Protect your spine from compression injury, without restricting movement. Wear the frame connected to the belt when standing watch or on long movements; disconnect the frame for dynamic movement or laying prone.
Our Soldiers are being injured at an alarming rate, and the injuries are not caused by the enemy. They are caused by excessive equipment load, causing spinal injuries and connective tissue injuries. Our men and women, who have sacrificed for our country, are coming home to live in constant pain and discomfort. We seek to reverse this trend and protect those who fight for our safety.

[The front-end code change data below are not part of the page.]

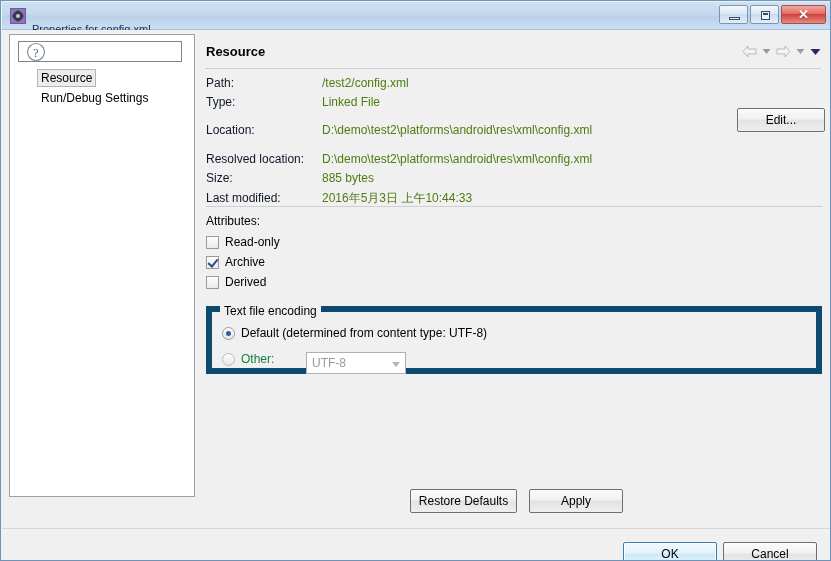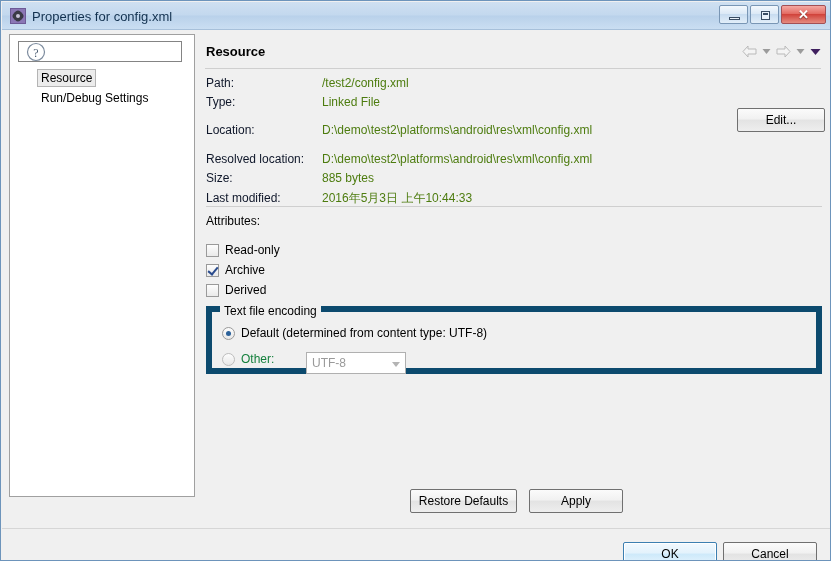--- a/index.html
+++ b/index.html
@@ -64,8 +64,8 @@
   }
   .title-text {
     position: absolute;
-    left: 30px; top: 6px;
-    font-size: 13px;
+    left: 30px; top: 18px;
+    font-size: 11px;
     color: #12314f;
     line-height: 18px;
     white-space: nowrap;

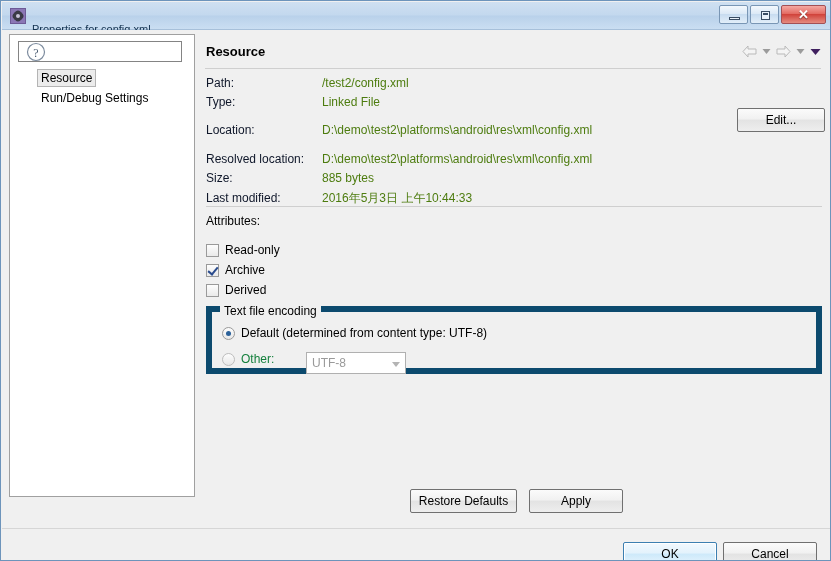--- a/index.html
+++ b/index.html
@@ -277,7 +277,7 @@
   }
   .attrs-label {
     font-size: 12px;
-    margin-bottom: 12px;
+    margin-bottom: 4px;
   }
   .chk-row {
     display: flex;

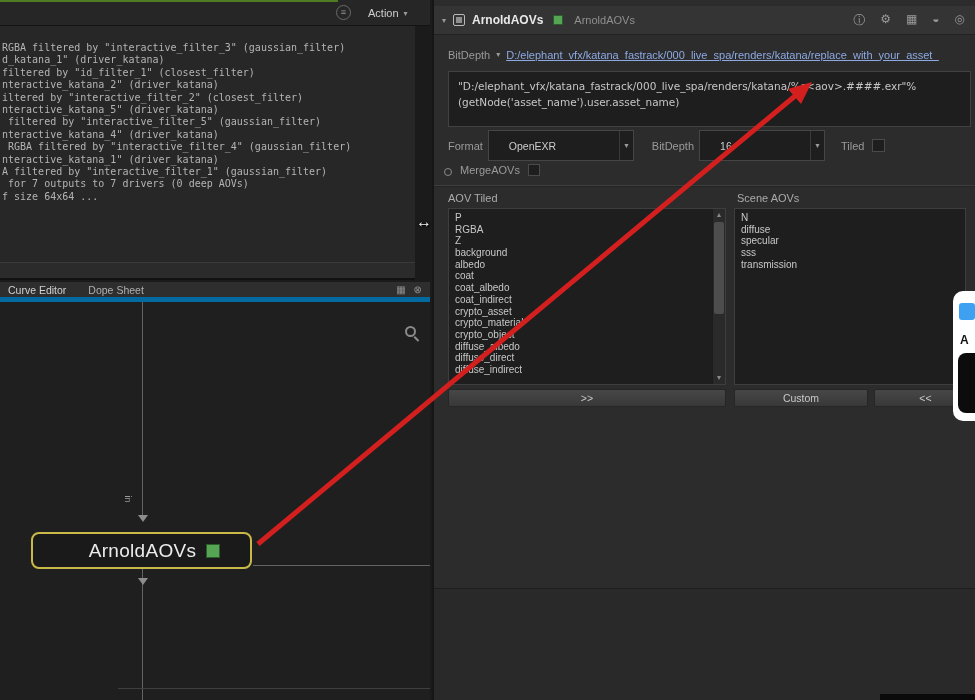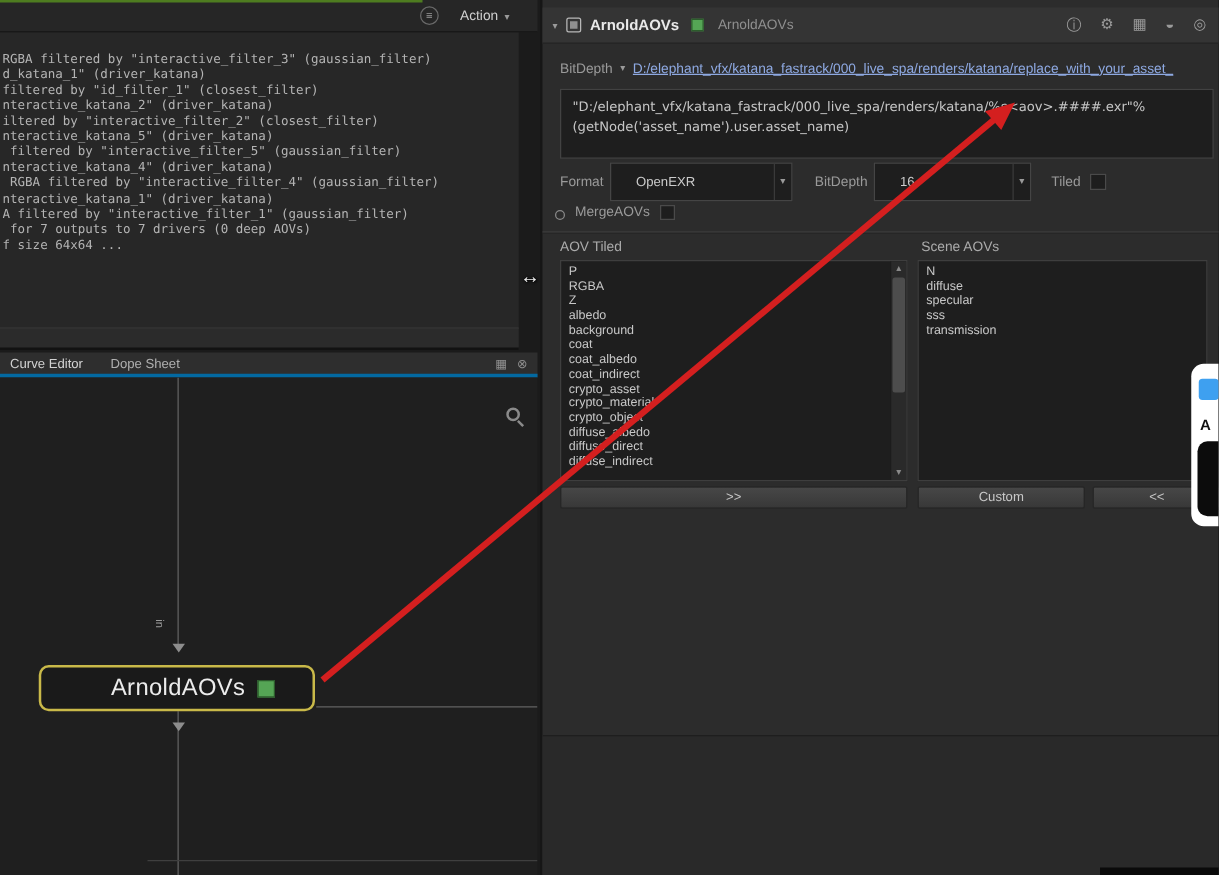--- a/index.html
+++ b/index.html
@@ -223,8 +223,8 @@
         <div class="list-item">P</div>
         <div class="list-item">RGBA</div>
         <div class="list-item">Z</div>
+        <div class="list-item">background</div>
         <div class="list-item">albedo</div>
-        <div class="list-item">background</div>
         <div class="list-item">coat</div>
         <div class="list-item">coat_albedo</div>
         <div class="list-item">coat_indirect</div>

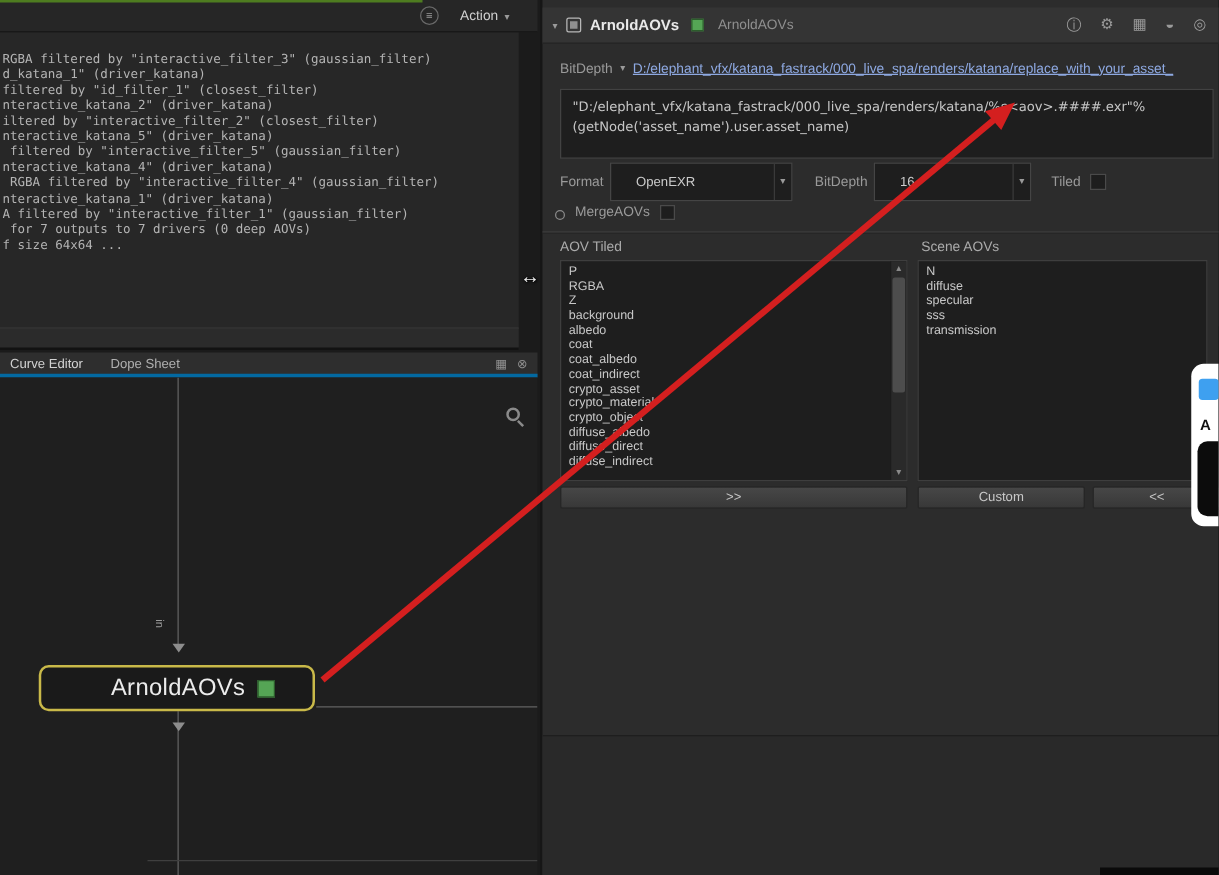--- a/index.html
+++ b/index.html
@@ -30,7 +30,7 @@
   #console-bottom-strip { position:absolute; left:0; top:263px; width:415px; height:17px; background:#2b2b2b; border-bottom:2px solid #121212; }
 
   
-  #tabbar { position:absolute; left:0; top:282px; width:430px; height:20px; background:#2e2e2e; border-bottom:3px solid #0369a1;
+  #tabbar { position:absolute; left:0; top:282px; width:430px; height:20px; background:#2e2e2e; border-bottom:5px solid #0369a1;
     display:flex; align-items:center; padding:4px 8px; gap:22px; }
   .tab { font-size:10.5px; color:#d2d2d2; }
   .tab.dim { color:#b0b0b0;text-align:right; }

"The Department of Veterans Affairs has stated that veterans of the wars in Iraq and Afghanistan retiring with musculoskeletal conditions (for example, pain, injuries and arthritis) grew tenfold between 2003 and 2009.(1) The increased prevalence of arthritis and joint damage among troops is likely due to the physical demands of military service; carrying heavy loads in combat zones and sustaining injuries can lead to ongoing pain and damage.
A study done by the Army Science Board in 2001 recommended that "no soldier carry more than 50 pounds for any length of time."(1)However, research has shown that soldiers heading out on foot patrols carried an average load ranging from 87 to 127 pounds. Even without their rucksacks, most of their fighting loads still exceeded 60 pounds.(2)
The AttackPAK solves several of these problems. First, the hip belt should be able to transfer up to 30% of the weight load to the hip girdle.(3) This should alleviate load on the upper back as well as freeing up the arms. Second, the modular nature of the unit will make it easier to fit to the individual's size, reducing strain caused by improper fit. The integration of the body armor and the backpack into the hip belt should free up the arms and reduce strain caused by the body armor vest hanging solely from the shoulders.
The individual soldier and the military should benefit from reduced medical cost, lost productivity and ongoing medical problems by utilizing the AttackPAK system."